- Born: September 17, 1900 Fort Jennings, Ohio
- Died: January 1981 (aged 80) Glendale, California
- Education: Bliss Business College
- Known for: First woman in the United States to establish an airport in the United States, first woman to command an American Legion post, founder of the Aerial Nurse Corps of America
- Aviation career
- Flight license: September 8, 1930
- Rank: Post commander

= Lauretta Schimmoler =

American aviator (1900–1981)

Lauretta M. Schimmoler (September 17, 1900 – January 1981) was an aviator who was the first woman in the United States to establish an airport in the United States, the first woman to command an American Legion post and was the founder of the Aerial Nurse Corps of America the predecessor of the flight nurses of the United States Air Force.

==Biography==
Schimmoler graduated from the Bliss Business College in Columbus, Ohio and began studies in law after working as a court stenographer. She left the study of law to become a secretary in a chicken hatchery in Bucyrus, Ohio that led her to become the owner of her own poultry business.

Her life changed when she witnessed a test flight in Dayton. She began an intensive study of flight through working various jobs with the United States Air Mail, Lockheed Aircraft where she studied the manufacture of aircraft and the US Weather Bureau earning a student pilot licence on August 10, 1929, and becoming the advertising manager of her flight school. She became the first woman to establish and maintain an airport with the founding of Port Bucyrus. She received her full pilot's licence on September 8, 1930.

In April 1931, in recognition of her works in aviation, she was elected to the board of the north-central section of the Ninety-Nines. She moved to Cleveland Airport in November 1932 to establish the headquarters of the organization, accepting a job as vice president of the Vi-Air-Ways flight school.

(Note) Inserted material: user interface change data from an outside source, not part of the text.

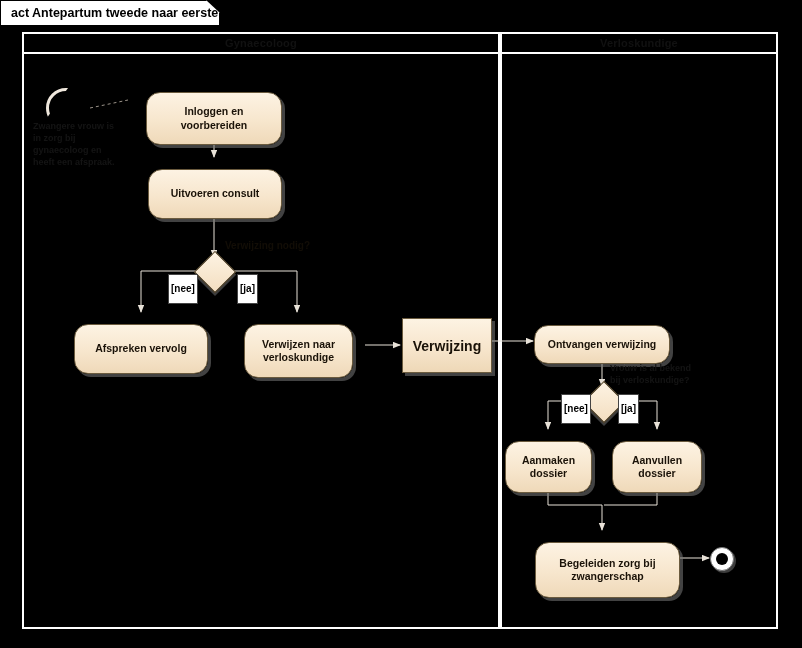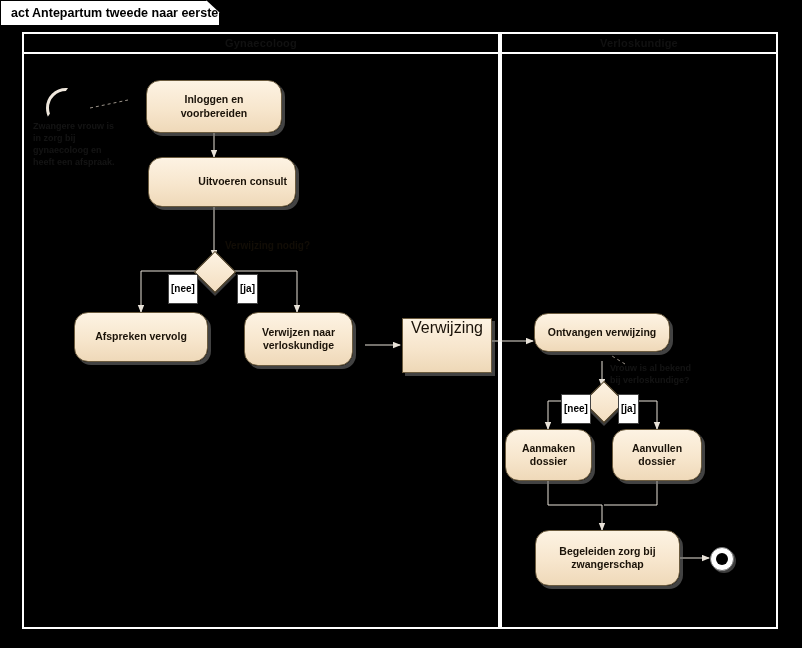--- a/index.html
+++ b/index.html
@@ -40,31 +40,31 @@
 
   
   .action{
     position:absolute;box-sizing:border-box;
     border:1px solid #6b5b3e;border-radius:14px;
     background:linear-gradient(180deg,#fdf3e3 0%,#f7e6cd 55%,#efd9b9 100%);
     box-shadow:3px 3px 0 rgba(120,120,120,.55);
     display:flex;align-items:center;justify-content:center;
     text-align:center;
     font-size:10.5px;font-weight:bold;color:#1a1208;
-    line-height:1.25;padding:4px 8px;
+    line-height:1.25;padding:4px 8px;margin-top:12px;
   }
 
   
   .objnode{
     position:absolute;box-sizing:border-box;
     border:1px solid #6b5b3e;
     background:linear-gradient(180deg,#fdf3e3 0%,#f6e4ca 60%,#eed8b7 100%);
     box-shadow:3px 3px 0 rgba(120,120,120,.55);
-    display:flex;align-items:flex-start;justify-content:center;
-    text-align:center;font-size:16px;font-weight:normal;color:#1a1208;
+    display:flex;align-items:center;justify-content:center;
+    text-align:center;font-size:14px;font-weight:bold;color:#1a1208;
   }
 
   
   .diamond{
     position:absolute;width:28px;height:28px;
     background:linear-gradient(135deg,#fdf3e3 0%,#f3dec0 100%);
     border:1px solid #6b5b3e;
     transform:rotate(45deg);
     box-shadow:2px 2px 0 rgba(120,120,120,.5);
   }
@@ -176,21 +176,21 @@
   <div class="note-fold" style="left:46px;top:88px;"></div>
   <div class="note" style="left:33px;top:120px;width:110px;">Zwangere vrouw is
 in zorg bij
 gynaecoloog en
 heeft een afspraak.</div>
 
   <div class="action" style="left:146px;top:80px;width:136px;height:53px;">
     <span>Inloggen en voorbereiden</span>
   </div>
 
-  <div class="action" style="left:148px;top:157px;width:148px;height:50px;justify-content:flex-end;">
+  <div class="action" style="left:148px;top:157px;width:134px;height:50px;">
     <span>Uitvoeren consult</span>
   </div>
 
   <div class="dimlabel" style="left:225px;top:240px;">Verwijzing nodig?</div>
   <div class="diamond" style="left:200px;top:257px;"></div>
   <div class="guard" style="left:168px;top:274px;">[nee]</div>
   <div class="guard" style="left:237px;top:274px;">[ja]</div>
 
   <div class="action" style="left:74px;top:312px;width:134px;height:50px;">
     <span>Afspreken vervolg</span>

After witnessing the results of a tornado in Ohio in 1930, Schimmoler saw the necessity of evacuating medical patients by air and created what today is recognised as the forerunners of the flight nurse. In 1933 she formed the Emergency Flight Corps. In 1936 it was reformed as the Aerial Nurse Corps of America with 78 nurses.

Initially, both the American Red Cross and the United States Army Air Forces took a dim view of the Aerial Nurse Corps. However, during World War II a medical air ambulance evacuation squadron was formed in May 1942. During this time Shimmoler became the technical advisor to and played a role in the Columbia Pictures film Parachute Nurse that was released in August 1942.

The United States Army Air Forces changed their minds on flight nurses and on 30 November 1942 made an appeal for experienced female registered nurses and air hostesses to be flight nurses in the Army Nurse Corps to be assigned to air evacuation units.

In 1944 she, at last, was commissioned in the Women's Army Corps.

Schimmoler became the first post commander of the American Legion's Amelia Earhardt Post 127 of Glendale, California in 1946 that initially contained woman veterans.

In 1966 Schimmoler was recognised by the Surgeon General of the United States as the first flight nurse and by the United States Air Force who awarded her the gold wings of a flight nurse.

==Legacy==
In 2011 the United States Air Force Association created a Schimmoler Award for excellence.